Michael P. Hopcroft wrote

> Pardon me for the newbie question.

Not at all.

> I have just had an article on Con suites apparently deleted.

No idea what has happened to this. [[Consuite]] from 2004 exists. There are 
deletion logs but without the exact title I'm not able to help further.

It is actually quite possible that, at times when the servers are 
overloaded, some submissions are lost and never even added to the database. 
I would always keep a text copy until I knew the particular edit had been 
successful.

>Another article on the band Uffington Horse is in danger of deletion, but 
>at least in this case it was stated why.

[[Uffington Horse (band)]] has had one of our more polite tags added.  You 
need to establish notability of the band by expanding this.
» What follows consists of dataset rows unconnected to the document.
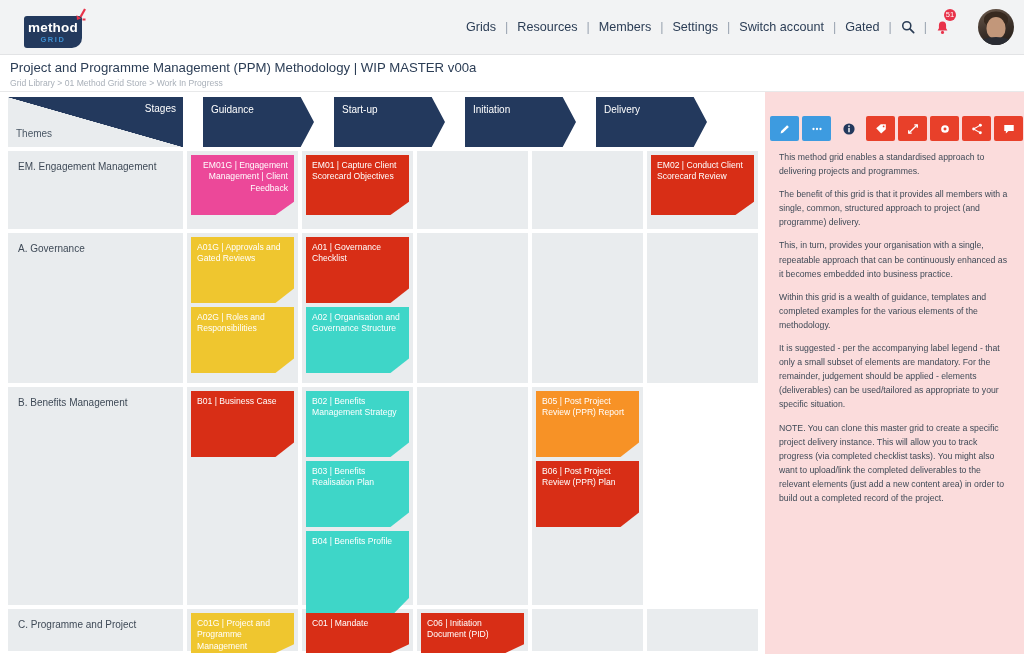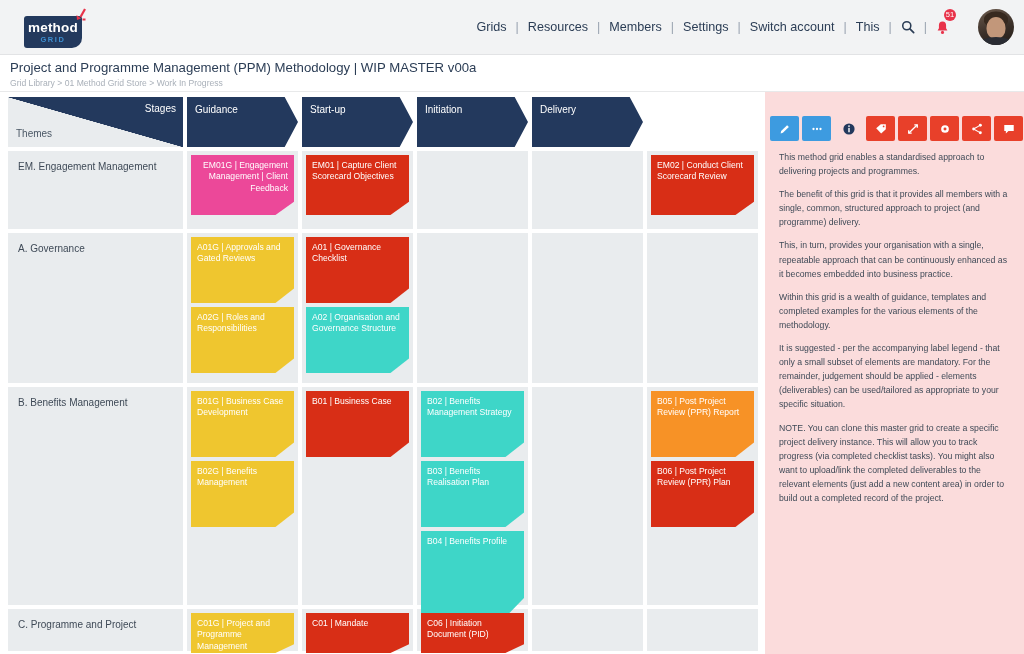"This" a { text: This -> Gated }
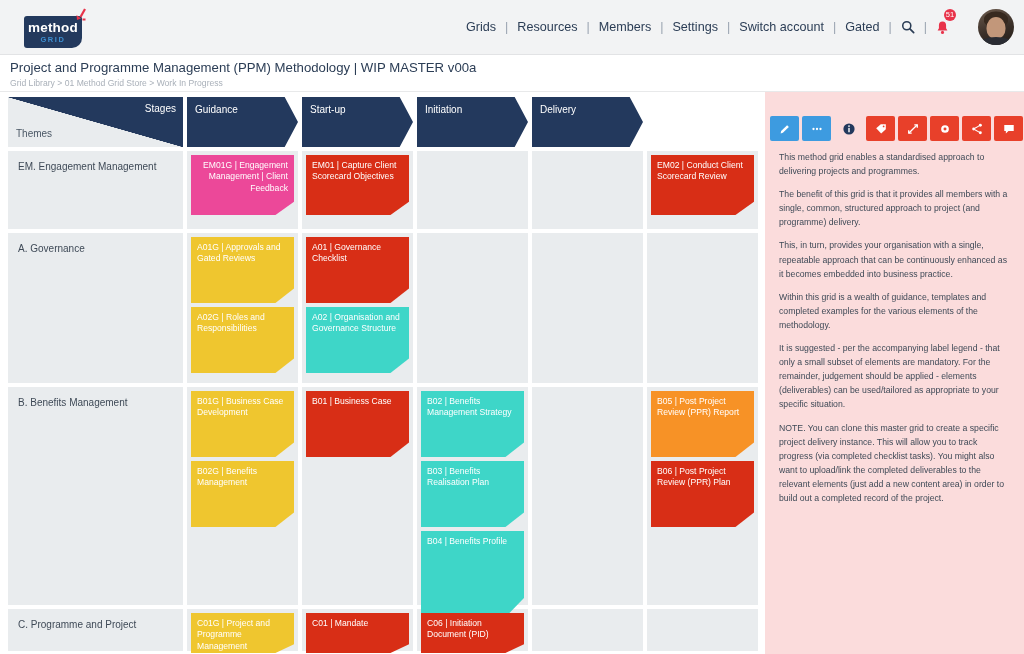"Stages" .stage-row { gap: 4px -> 20px }
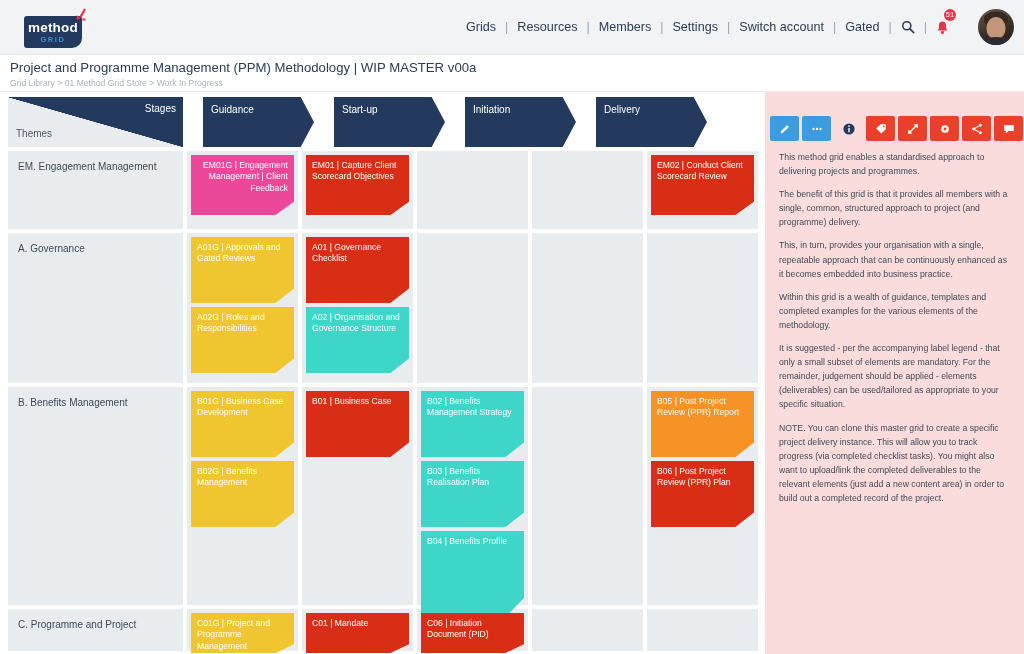"B01G | Business Case Development" div.stage-cell { html: <div> <div>B01G | Business Case Development</div> <div>B02G | Benefits Management</div> </div> -> none }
>What i would like to know is if there was a way to find out why specific 
>articles were deleted so that corrections can possibly be made.

> Thsi is especially useful as far as articles on fandom topics (such as the 
> article on con suites, which are rooms at science fiction conventions 
> where free food and drink is served to participants) could easily be 
> viewed as irrelevant by non-fans and deleted needlessly or reflexively.

There are two classes of formalised deletions: speedy deletions handled by 
admins, and deletions through [[WP:VfD]], our sanitary arrangement. VfD 
(votes for deletion) is a formalised process allowing for full debate and 
reply. Speedies are supposed to be tightly constrained; in practice the 
criteria get pushed quite hard, but any admin should be willing to 
reconsider a speedy deletion.  Other than that, a few categories get deleted 
on sight (graffiti, teenager prattle, that kind of thing).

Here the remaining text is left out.